Schema can be used in 2 ways: it could be used to generate data from scratch or it could be used to transform existing data.

Example of schema definition:

    Schema<String, String> schema =
        Schema.of(
            field("first_name", () -> faker.name().firstName()),
            field("last_name", () -> faker.name().lastName()),
            field("address", () -> faker.address().streetAddress()));
    val faker = BaseFaker()

    val schema = Schema.of(
        field("first_name",
            Supplier { faker.name().firstName() }),
        field("last_name",
            Supplier { faker.name().lastName() }),
        field<String, String>("address",
            Supplier { faker.address().streetAddress() })
    )

It is also supported nested(composite) fields e.g.:

    Schema.of(
        compositeField("key", new Field[]{field("key", () -> "value")}));
    Schema.of(compositeField("key", arrayOf(field("key", Supplier { "value" }))))

CSV transformation

CSV transformer could be build with help of CsvTransformer.CsvTransformerBuilder e.g.

     CsvTransformer<String> transformer =
        CsvTransformer.<String>builder().header(true).separator(separator).build();
    val transformer = CsvTransformer.builder<String>().header(true).separator(separator).build()

The following can be configured:

  • the separator and quotes could be specified with separator() and quote()
  • with or without header also could be specified with header()

To generate data based on a schema just call generate against schema:

     String csv = transformer.generate(schema, limit);
    val csv = transformer.generate(schema, limit)

Also it's possible to use schemas to transform existing data.
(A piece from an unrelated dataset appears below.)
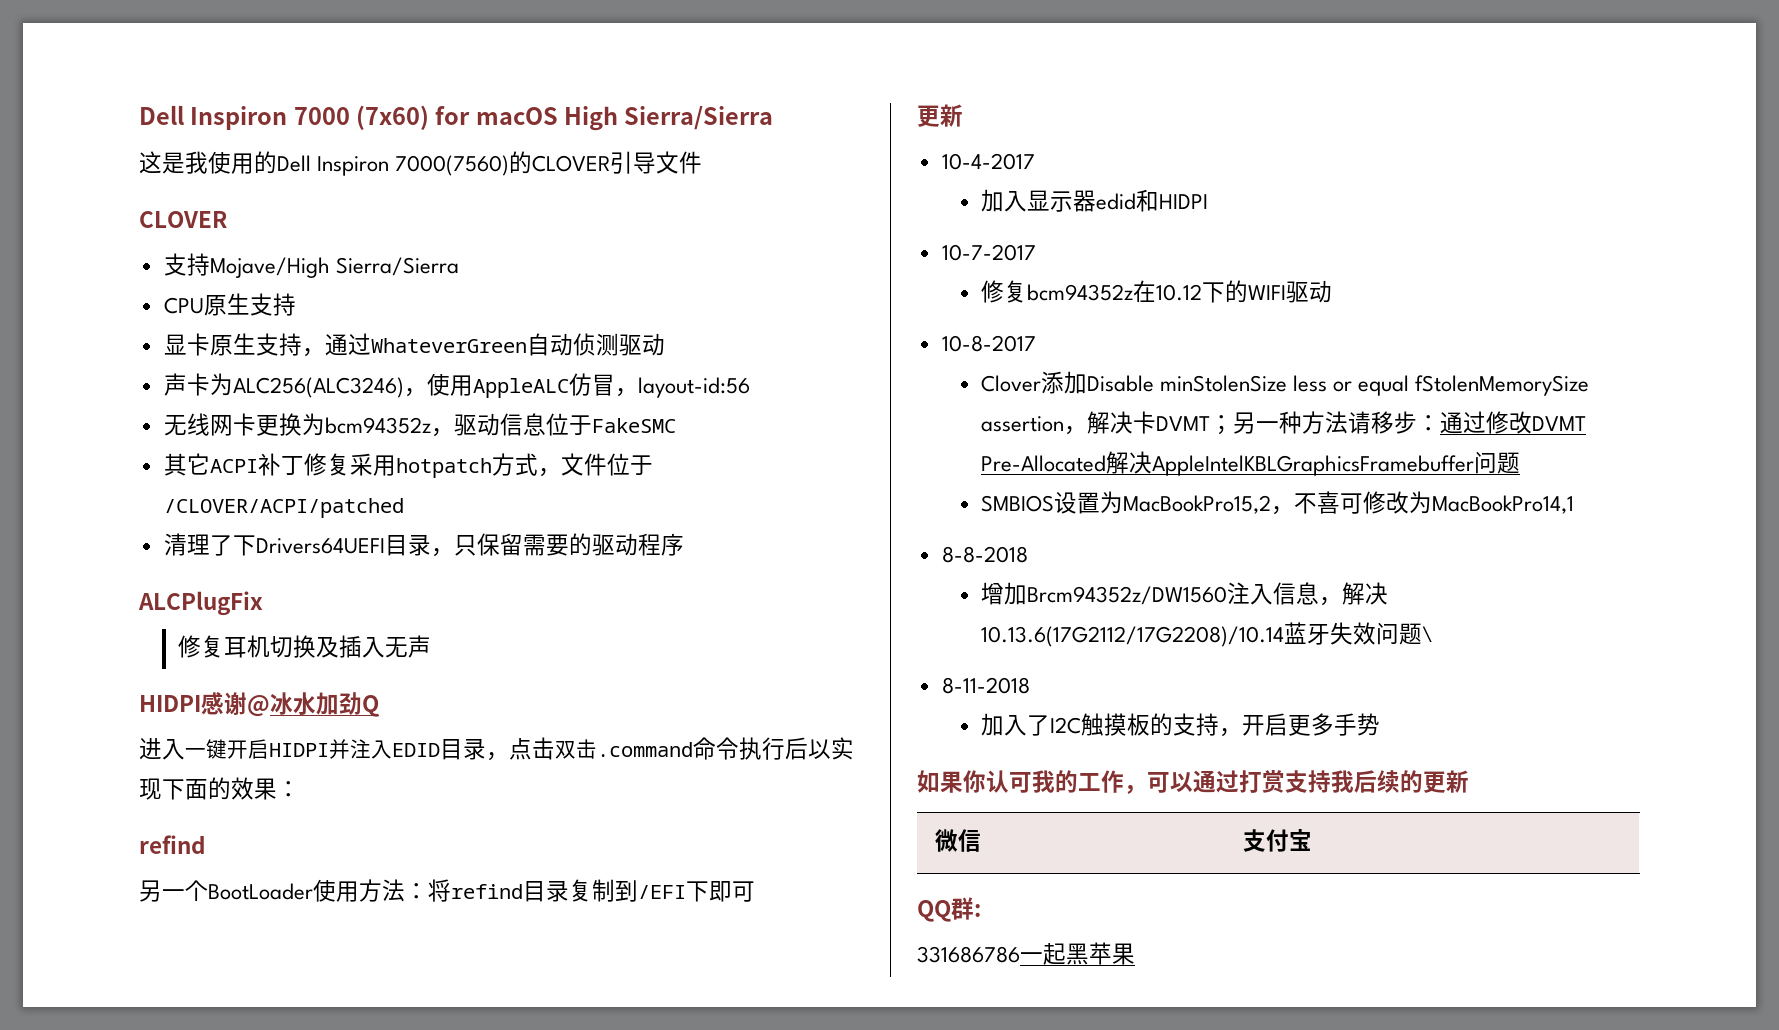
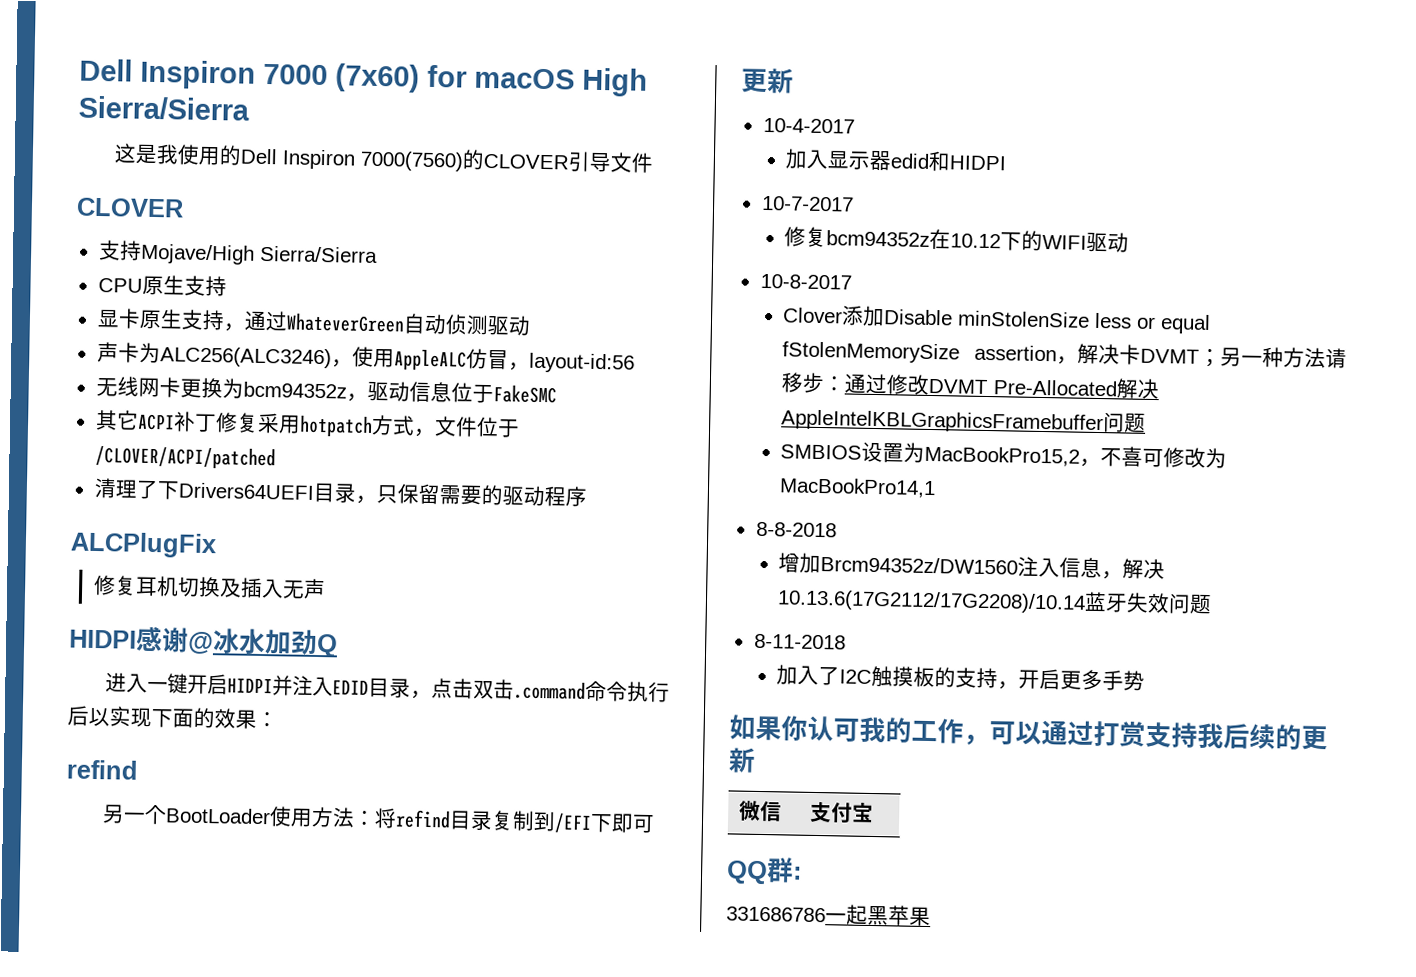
[1421,626,1433,642] \ -> (1213, 604) none

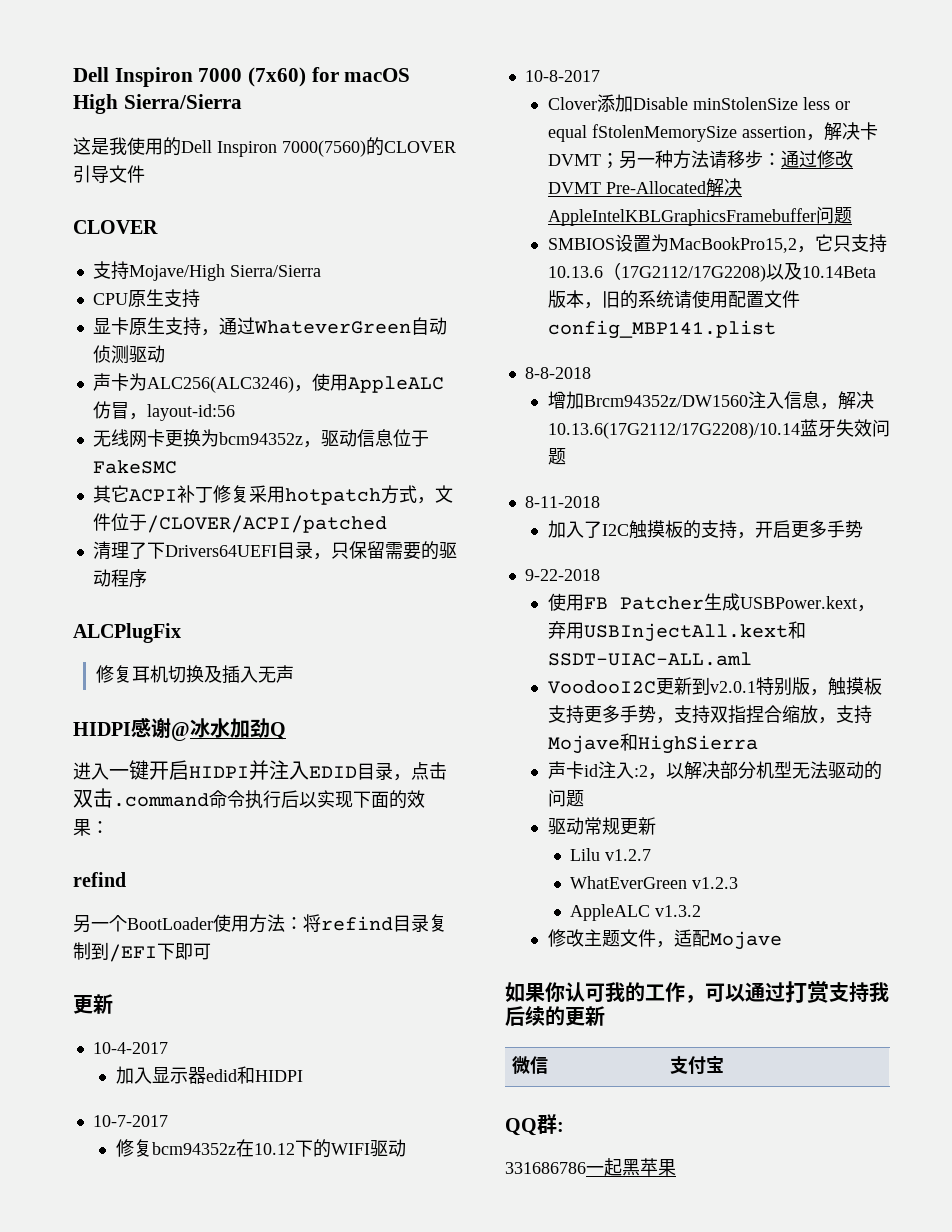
[1100,446,1228,469] [779,477,937,499] 不喜可修改为MacBookPro14,1 -> [814,234,887,253] [547,262,876,282] [547,290,800,309] [547,320,776,339] 它只支持10.13.6（17G2112/17G2208)以及10.14Beta版本，旧的系统请使用配置文件config_MBP141.plist
(1146, 680) none -> [524,569,600,581] [547,593,875,612] [547,621,806,642] [547,652,752,666] [547,677,882,696] [547,705,872,724] [547,733,758,754] [547,761,882,780] [547,789,584,807] [547,817,656,835] [570,848,652,861] [570,876,739,889] [570,904,702,921] [547,929,782,950] // 9-22-2018 // 使用FB Patcher生成USBPower.kext，弃用USBInjectAll.kext和SSDT-UIAC-ALL.aml // VoodooI2C更新到v2.0.1特别版，触摸板支持更多手势，支持双指捏合缩放，支持Mojave和HighSierra // 声卡id注入:2，以解决部分机型无法驱动的问题 // 驱动常规更新 // Lilu v1.2.7 // WhatEverGreen v1.2.3 // AppleALC v1.3.2 // 修改主题文件，适配Mojave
E.g. there is a collection of Name objects and we are going to build csv of first and last names based on this collection:

     Schema<Name, String> schema =
        Schema.of(field("firstName", Name::firstName), field("lastname", Name::lastName));

    CsvTransformer<Name> transformer =
        CsvTransformer.<Name>builder().header(false).separator(" : ").build();
    String csv =
        transformer.generate(
            faker.<Name>collection().suppliers(faker::name).maxLen(limit).build(),
            schema);
    val faker = BaseFaker()

    val schema = Schema.of(field("firstName", Name::firstName), field("lastname", Name::lastName))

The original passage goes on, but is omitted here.